There are, on occasion, times when I need to be away from him for more than three hours.  During these times I will have milk pumped for my husband or sitter to give to him.  Evan takes the bottle well.   I love it when my husband feeds him and can share the bond we have.  Others also enjoy feeding him, which is nice because it gives me a break.

I am very easy-going when it comes to nursing.  When I go out with Evan, if he’s hungry, I’ll feed him out in public.  I’m discreet, of course, and it doesn’t bother me that some people might not agree with mothers nursing in public.  It’s natural and it’s got to be done.

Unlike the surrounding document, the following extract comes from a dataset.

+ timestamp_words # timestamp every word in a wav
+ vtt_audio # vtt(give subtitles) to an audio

During the night Evan will nurse two or three times.  He usually ends up in bed with us mostly because I’m tired and would like to nurse him while lying down.  Evan nurses and falls back to sleep along with me.  So needless to say there are many nights where he never makes it back to his crib, he just stays with us all night.  I’m not really in favor of co-sleeping just because of the fact that I can’t get comfortable and get the solid sleep that I need, but I’m not totally against it either.  Co-sleeping makes it easy to nurse the baby, rather than getting up and sitting in a rocking chair at 3 am, plus it reinforces the bonding between mom and baby.  (Doesn’t do much for the love life between mom and dad, but that’s a whole other topic!)  Doctors or others may tell you not to nurse the baby in bed, but it works for me.  Did I mention that I’ve become a pacifier during the night and that my 3 year old ends up snuggling with us too?!

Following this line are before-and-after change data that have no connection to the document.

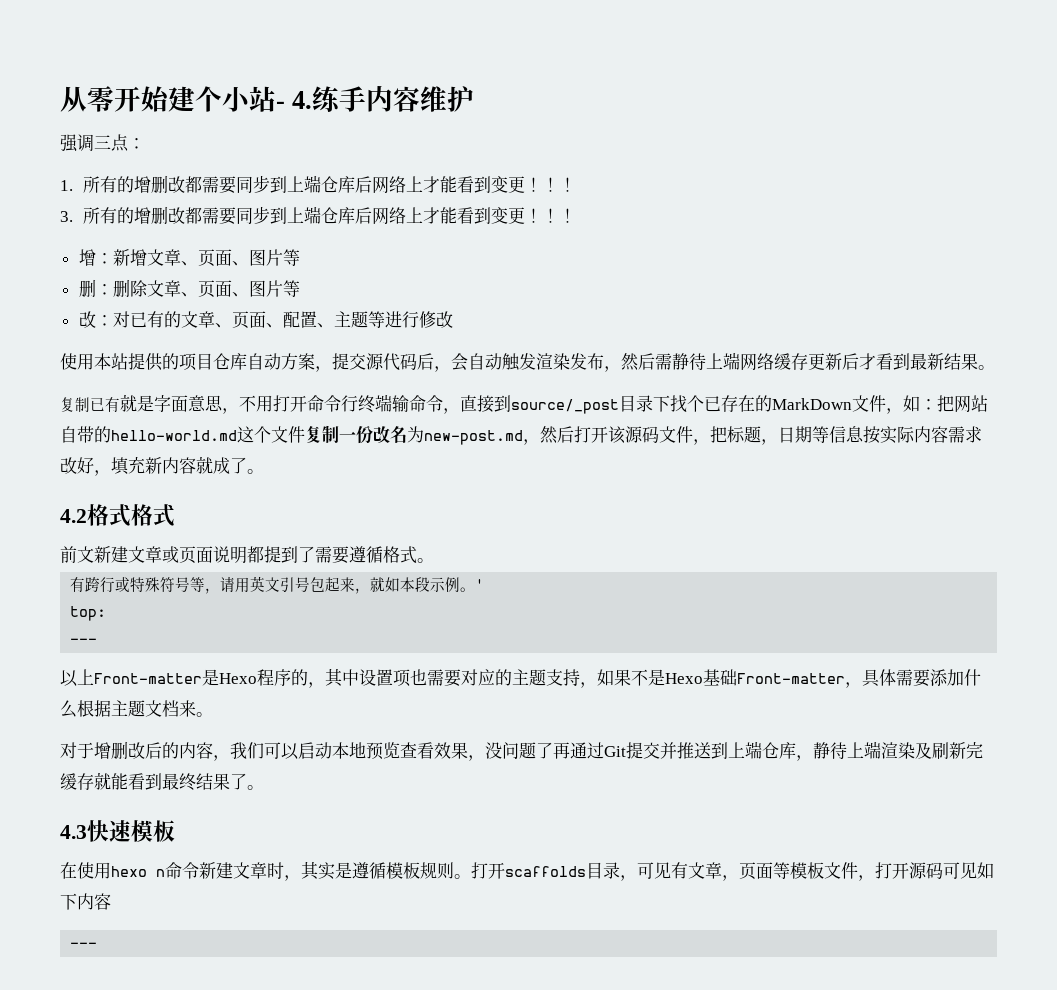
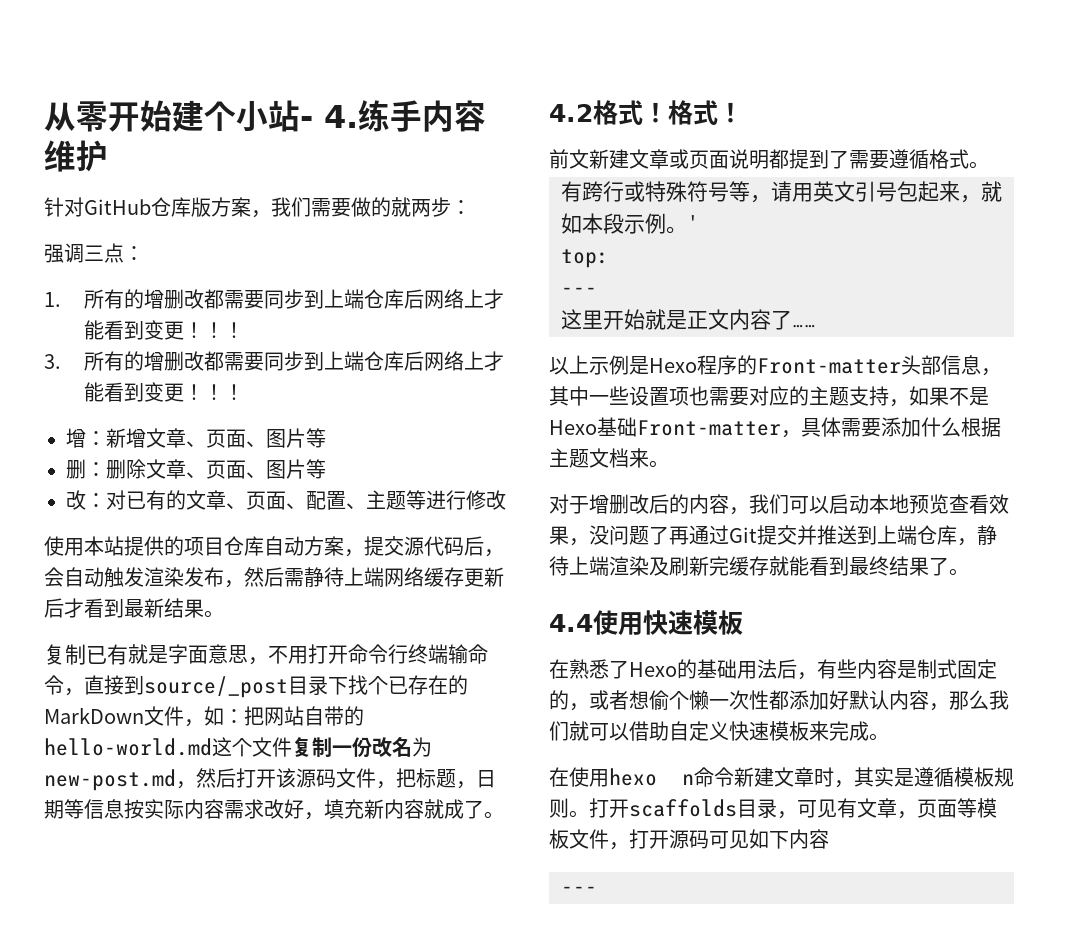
+ 针对GitHub仓库版方案，我们需要做的就两步：
- 4.2格式格式
+ 4.2格式！格式！
+ 这里开始就是正文内容了……
- 以上Front-matter是Hexo程序的，其中设置项也需要对应的主题支持，如果不是Hexo基础Front-matter，具体需要添加什么根据主题文档来。
+ 以上示例是Hexo程序的Front-matter头部信息，其中一些设置项也需要对应的主题支持，如果不是Hexo基础Front-matter，具体需要添加什么根据主题文档来。
- 4.3快速模板
+ 4.4使用快速模板
+ 在熟悉了Hexo的基础用法后，有些内容是制式固定的，或者想偷个懒一次性都添加好默认内容，那么我们就可以借助自定义快速模板来完成。

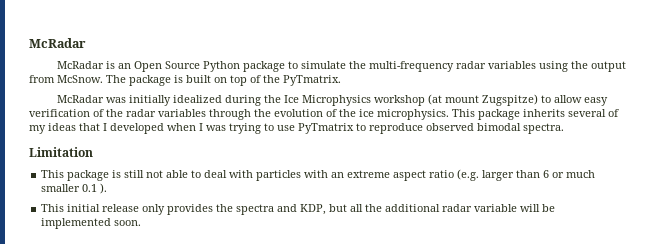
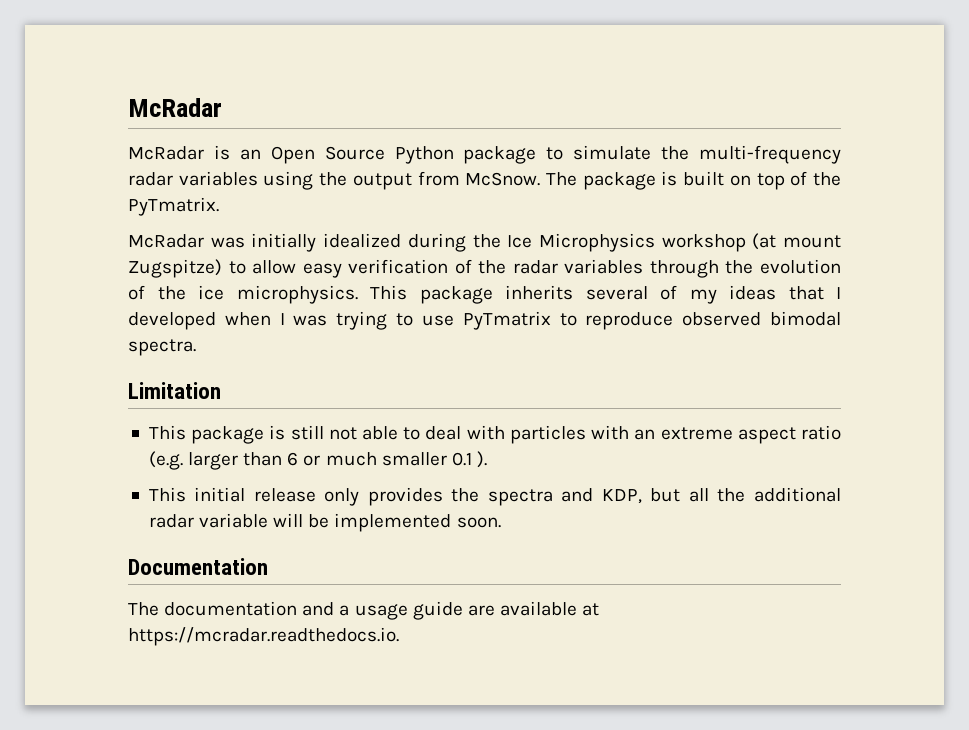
+ Documentation
+ The documentation and a usage guide are available at https://mcradar.readthedocs.io.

My husband is very supportive of my breastfeeding.  When I breastfeed I get really thirsty.  My husband has become my “water boy.”  We joke because, for some reason, I never remember to get my water before I sit down to nurse.  I start nursing, begin dying of thirst, and then scream for him to quickly get me water!  He never complains.  He also will get up at night and bring Evan to me in bed and when he’s not at work he’ll entertain Luke so Evan and I can have our quiet time.

I would encourage all women to breastfeed.  Don't say, "I'll try it" or “It’s not for me.”  Just do it!  Like I said, expect to have some challenges in the very beginning when you and the baby are learning and getting to know each other.  Embrace it.  Don’t give up.  I believe that breastfeeding is the most convenient, free, natural and nutritious gift you can give your baby!